Для Громова деньги не пахнут. Для Качинского не пахнет приобретенное. Казалось бы, полярные силы смыкаются. На перекрестке каких-то событий они совместно противостоят следователю Лобачеву, которому советская власть вручила властные полномочия.
Вадим в этот день не должен был быть в тюрьме. После обеда он встретится с Утехиным, тот сегодня работает с Ивановым. К пяти часам его ждет Бабаян. Будет крупный разговор по «пунктиру».
Было еще одно дело, которое доставит только радость. Надо сообщить старику Вознесенскому, что икона к нему вернется. Телефона у старика, конечно, нет.
Вадим, не откладывая, разыскал номер Совета по делам религии и — не без гордости — попросил сообщить в Колосовск, что образ, похищенный у священника Вознесенского, найден и будет возвращен потерпевшему, как только перестанет быть нужным следствию.
Не все же у следователя одни горькие хлопоты, случаются и радостные минуты.
Вадим уже собирался в столовую, когда зазвонил телефон. Он поднял трубку и, к своему удивлению, услышал, что с ним хочет говорить Качинский.
У Вадима была прекрасная память на голоса. Тембр схожий, но все-таки это не профессор.
Звонивший почувствовал заминку и пояснил:
— Вадим Иванович, с вами говорит не профессор Качинский. С вами говорит его старший брат, адвокат Качинский Семен Яковлевич.
Им не приходилось непосредственно сталкиваться по каким-либо делам, но Вадим ответил, что да, конечно, он знает имя адвоката Качинского.

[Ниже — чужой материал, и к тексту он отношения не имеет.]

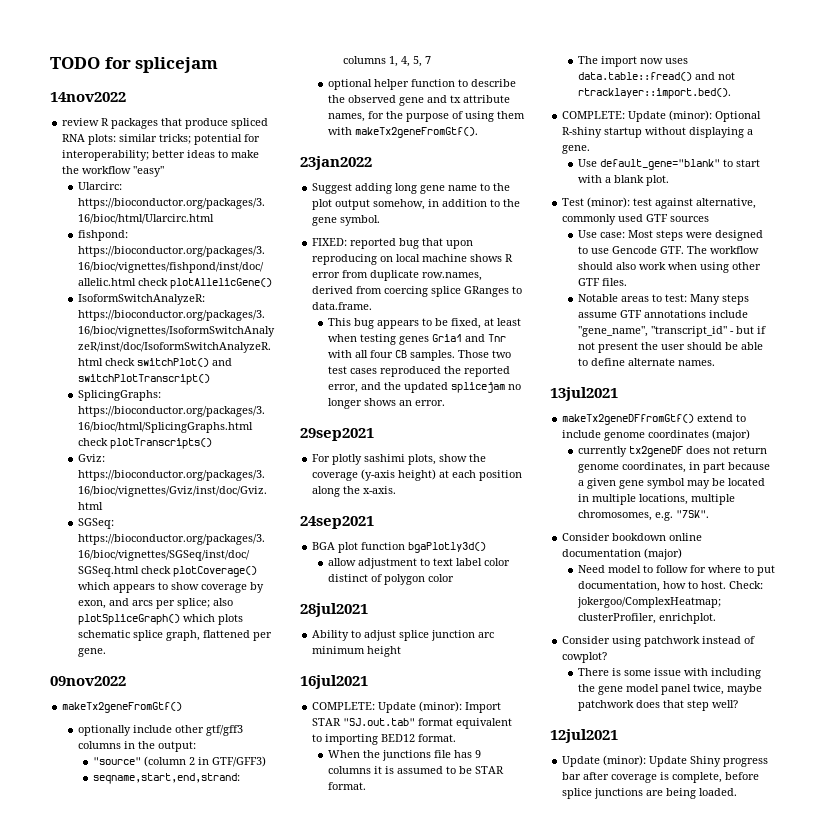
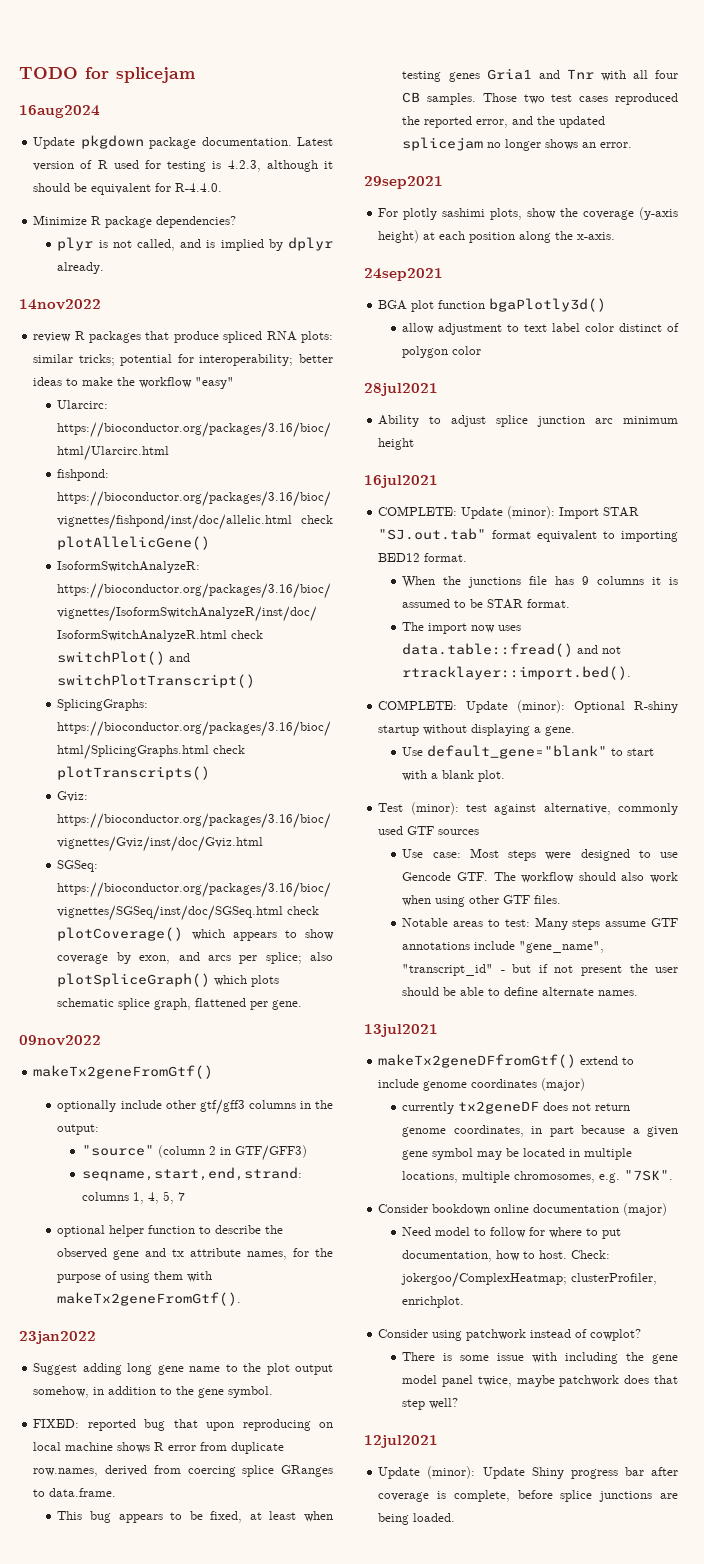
+ 16aug2024
+ Update pkgdown package documentation. Latest version of R used for testing is 4.2.3, although it should be equivalent for R-4.4.0.
+ Minimize R package dependencies?
+ plyr is not called, and is implied by dplyr already.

Брат профессора обратился к нему с неожиданной, даже странной просьбой встретиться немедленно на полчаса, не более. Он находится рядом с управлением, в кафе «Марс». Кафе пусто, никто не помешает им поговорить и пообедать, поскольку в УВД сейчас обеденный перерыв.
— Я могу отложить свой обед, если дело так срочно, — ответил удивленный Вадим. — Заходите. Я сейчас закажу вам пропуск.
— К сожалению, у меня нет с собой ни единого документа. Кроме того, я думаю, нам спокойней будет поговорить здесь.
«Что-то с профессором». Это становилось любопытно. Вадим был в гражданском. Он надел плащ, запер кабинет и пошел.
В вестибюле маленького «Марса» его ждал пожилой, много старше профессора, человек. Вадим усомнился: да родные ли они братья, уж очень велика разница лет? Впрочем, сходство у них было, хотя профессор подавлял барственной респектабельностью, а адвокат, весьма скромненько одетый, скромненько и держался.